Source data:
************
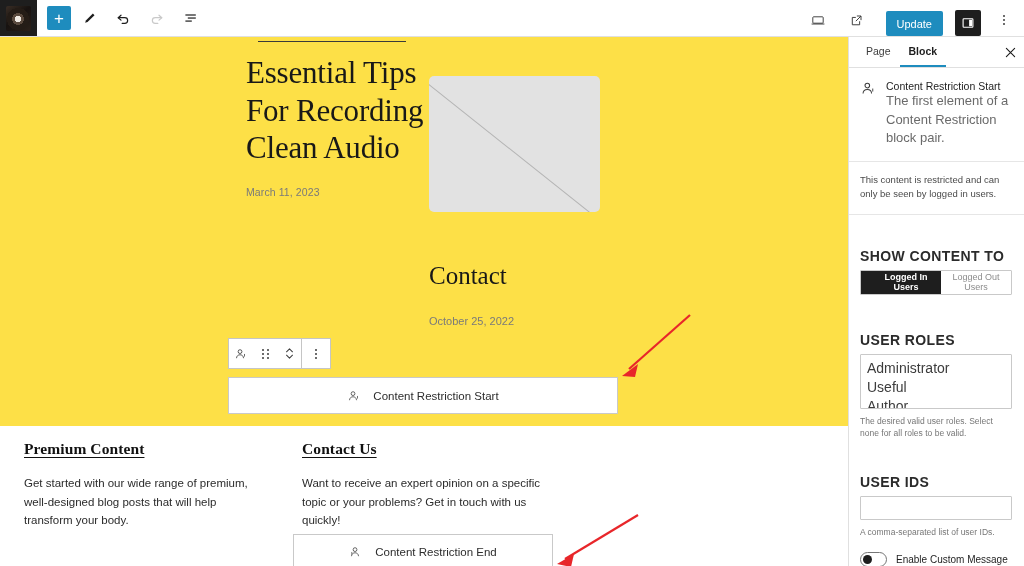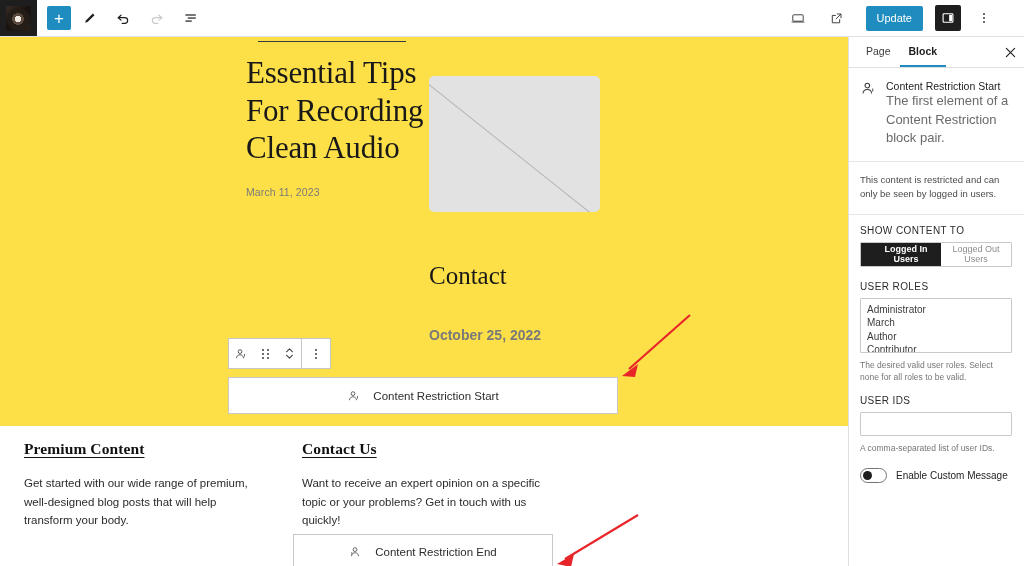--- a/index.html
+++ b/index.html
@@ -26,21 +26,21 @@
     overflow: hidden;
   }
   .site-icon .thumb {
     width: 25px; height: 25px;
     border-radius: 2px;
     background:
       radial-gradient(circle at 48% 52%, #efe9e2 0 3px, #5a4a3e 3px 6px, #241c16 6px 11px, rgba(0,0,0,0) 11px),
       linear-gradient(140deg, #3a2e25 0%, #171210 45%, #2b211a 100%);
   }
   .tb-left { display: flex; align-items: center; gap: 2px; padding-left: 10px; }
-  .tb-right { display: flex; align-items: center; gap: 7px; margin-left: auto; padding-right: 24px; }
+  .tb-right { display: flex; align-items: flex-end; gap: 7px; margin-left: auto; padding-right: 4px; }
   .tb-btn {
     width: 32px; height: 32px;
     display: flex; align-items: center; justify-content: center;
     background: transparent; border: none; border-radius: 2px;
     color: #1e1e1e; cursor: pointer;
   }
   .tb-btn.add { background: #1e8cbe; color: #fff; width: 24px; height: 24px; border-radius: 2px; }
   .tb-btn.add .plus { font-size: 17px; line-height: 1; font-weight: 400; }
   .tb-btn.disabled { color: #c9c9c9; }
   .tb-btn.toggled { background: #1e1e1e; color: #fff; width: 26px; height: 26px; border-radius: 2px; }
@@ -93,22 +93,22 @@
     background: #b4b4b4;
     transform-origin: 0 0; transform: rotate(38.5deg);
   }
 
   .podcast-title {
     position: absolute; left: 429px; top: 225px;
     font-family: "Liberation Serif", serif;
     font-size: 25px; color: #181818; font-weight: 400;
   }
   .podcast-date {
-    position: absolute; left: 429px; top: 290px;
-    font-size: 14px; color: #7a7a7a; font-weight: bold;
+    position: absolute; left: 429px; top: 278px;
+    font-size: 11px; color: #7a7a7a;
   }
 
   
   .block-toolbar {
     position: absolute; left: 228px; top: 301px;
     height: 31px;
     display: flex; align-items: stretch;
     background: #fff; border: 1px solid #c5c5c5;
   }
   .bt-group { display: flex; align-items: stretch; }
@@ -210,42 +210,43 @@
   .bi-title { font-size: 10.5px; color: #1e1e1e; }
   .bi-desc { font-size: 13px; line-height: 1.44; color: #6a6a6a; }
 
   .sb-note {
     padding: 11px 12px 12px 11px;
     font-size: 9.5px; line-height: 1.5; color: #4a4a4a;
     border-bottom: 1px solid #e6e6e6;
   }
   .sb-section { padding: 10px 12px 0 11px; }
   .sb-label {
-    font-size: 10px; font-weight: 400; letter-spacing: .4px;
+    font-size: 14px; font-weight: 700; letter-spacing: .4px;
     color: #2b2b2b; text-transform: uppercase;
     margin-bottom: 6px;
+    margin-top: 23px;
   }
   .toggle-group {
     display: flex; border: 1px solid #c9c9c9; border-radius: 1px;
     overflow: hidden; height: 25px;
   }
   .tg-opt {
     flex: 1; display: flex; align-items: center; justify-content: center;
     font-size: 9px; line-height: 1.15; text-align: center;
     background: #fff; color: #8c8c8c; border: none; cursor: pointer; padding: 0 2px;
   }
   .tg-opt.active { background: #1e1e1e; color: #fff; font-weight: 600; padding-left: 12px; }
 
   .roles-box {
     border: 1px solid #c9c9c9; border-radius: 1px;
     height: 55px; overflow: hidden;
     padding: 4px 0 0 6px;
     background: #fff;
   }
-  .role-item { font-size: 10px; line-height: 1.36; color: #3c3c3c; cursor: pointer; }
+  .role-item { font-size: 14px; line-height: 1.36; color: #3c3c3c; cursor: pointer; }
   .help-text { margin-top: 6px; font-size: 8.5px; line-height: 1.45; color: #767676; }
 
   .text-input {
     width: 100%; height: 24px;
     border: 1px solid #c9c9c9; border-radius: 1px;
     background: #fff; font-size: 10px; padding: 0 6px;
     font-family: "Liberation Sans", sans-serif; color: #1e1e1e;
   }
 
   .toggle-row { display: flex; align-items: center; gap: 9px; padding: 13px 12px 13px 11px; }
@@ -477,21 +478,21 @@
         <div class="toggle-group">
           <button class="tg-opt active">Logged In Users</button>
           <button class="tg-opt">Logged Out Users</button>
         </div>
       </div>
 
       <div class="sb-section" style="padding-top:14px">
         <div class="sb-label">USER ROLES</div>
         <div class="roles-box">
           <div class="role-item">Administrator</div>
-          <div class="role-item">March</div>
+          <div class="role-item">Useful</div>
           <div class="role-item">Author</div>
           <div class="role-item">Contributor</div>
 
         </div>
         <div class="help-text">The desired valid user roles. Select none for all roles to be valid.</div>
       </div>
 
       <div class="sb-section" style="padding-top:12px">
         <div class="sb-label">USER IDS</div>
         <input class="text-input" type="text" value="" style="">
************
== Problem details ==
Make a word-for-word copy of the entries, without any pictures.

== Your response ==
--- a/index.html
+++ b/index.html
@@ -26,21 +26,21 @@
     overflow: hidden;
   }
   .site-icon .thumb {
     width: 25px; height: 25px;
     border-radius: 2px;
     background:
       radial-gradient(circle at 48% 52%, #efe9e2 0 3px, #5a4a3e 3px 6px, #241c16 6px 11px, rgba(0,0,0,0) 11px),
       linear-gradient(140deg, #3a2e25 0%, #171210 45%, #2b211a 100%);
   }
   .tb-left { display: flex; align-items: center; gap: 2px; padding-left: 10px; }
-  .tb-right { display: flex; align-items: center; gap: 7px; margin-left: auto; padding-right: 24px; }
+  .tb-right { display: flex; align-items: flex-end; gap: 7px; margin-left: auto; padding-right: 4px; }
   .tb-btn {
     width: 32px; height: 32px;
     display: flex; align-items: center; justify-content: center;
     background: transparent; border: none; border-radius: 2px;
     color: #1e1e1e; cursor: pointer;
   }
   .tb-btn.add { background: #1e8cbe; color: #fff; width: 24px; height: 24px; border-radius: 2px; }
   .tb-btn.add .plus { font-size: 17px; line-height: 1; font-weight: 400; }
   .tb-btn.disabled { color: #c9c9c9; }
   .tb-btn.toggled { background: #1e1e1e; color: #fff; width: 26px; height: 26px; border-radius: 2px; }
@@ -93,22 +93,22 @@
     background: #b4b4b4;
     transform-origin: 0 0; transform: rotate(38.5deg);
   }
 
   .podcast-title {
     position: absolute; left: 429px; top: 225px;
     font-family: "Liberation Serif", serif;
     font-size: 25px; color: #181818; font-weight: 400;
   }
   .podcast-date {
-    position: absolute; left: 429px; top: 290px;
-    font-size: 14px; color: #7a7a7a; font-weight: bold;
+    position: absolute; left: 429px; top: 278px;
+    font-size: 11px; color: #7a7a7a;
   }
 
   
   .block-toolbar {
     position: absolute; left: 228px; top: 301px;
     height: 31px;
     display: flex; align-items: stretch;
     background: #fff; border: 1px solid #c5c5c5;
   }
   .bt-group { display: flex; align-items: stretch; }
@@ -210,42 +210,43 @@
   .bi-title { font-size: 10.5px; color: #1e1e1e; }
   .bi-desc { font-size: 13px; line-height: 1.44; color: #6a6a6a; }
 
   .sb-note {
     padding: 11px 12px 12px 11px;
     font-size: 9.5px; line-height: 1.5; color: #4a4a4a;
     border-bottom: 1px solid #e6e6e6;
   }
   .sb-section { padding: 10px 12px 0 11px; }
   .sb-label {
-    font-size: 10px; font-weight: 400; letter-spacing: .4px;
+    font-size: 14px; font-weight: 700; letter-spacing: .4px;
     color: #2b2b2b; text-transform: uppercase;
     margin-bottom: 6px;
+    margin-top: 23px;
   }
   .toggle-group {
     display: flex; border: 1px solid #c9c9c9; border-radius: 1px;
     overflow: hidden; height: 25px;
   }
   .tg-opt {
     flex: 1; display: flex; align-items: center; justify-content: center;
     font-size: 9px; line-height: 1.15; text-align: center;
     background: #fff; color: #8c8c8c; border: none; cursor: pointer; padding: 0 2px;
   }
   .tg-opt.active { background: #1e1e1e; color: #fff; font-weight: 600; padding-left: 12px; }
 
   .roles-box {
     border: 1px solid #c9c9c9; border-radius: 1px;
     height: 55px; overflow: hidden;
     padding: 4px 0 0 6px;
     background: #fff;
   }
-  .role-item { font-size: 10px; line-height: 1.36; color: #3c3c3c; cursor: pointer; }
+  .role-item { font-size: 14px; line-height: 1.36; color: #3c3c3c; cursor: pointer; }
   .help-text { margin-top: 6px; font-size: 8.5px; line-height: 1.45; color: #767676; }
 
   .text-input {
     width: 100%; height: 24px;
     border: 1px solid #c9c9c9; border-radius: 1px;
     background: #fff; font-size: 10px; padding: 0 6px;
     font-family: "Liberation Sans", sans-serif; color: #1e1e1e;
   }
 
   .toggle-row { display: flex; align-items: center; gap: 9px; padding: 13px 12px 13px 11px; }
@@ -477,21 +478,21 @@
         <div class="toggle-group">
           <button class="tg-opt active">Logged In Users</button>
           <button class="tg-opt">Logged Out Users</button>
         </div>
       </div>
 
       <div class="sb-section" style="padding-top:14px">
         <div class="sb-label">USER ROLES</div>
         <div class="roles-box">
           <div class="role-item">Administrator</div>
-          <div class="role-item">March</div>
+          <div class="role-item">Useful</div>
           <div class="role-item">Author</div>
           <div class="role-item">Contributor</div>
 
         </div>
         <div class="help-text">The desired valid user roles. Select none for all roles to be valid.</div>
       </div>
 
       <div class="sb-section" style="padding-top:12px">
         <div class="sb-label">USER IDS</div>
         <input class="text-input" type="text" value="" style="">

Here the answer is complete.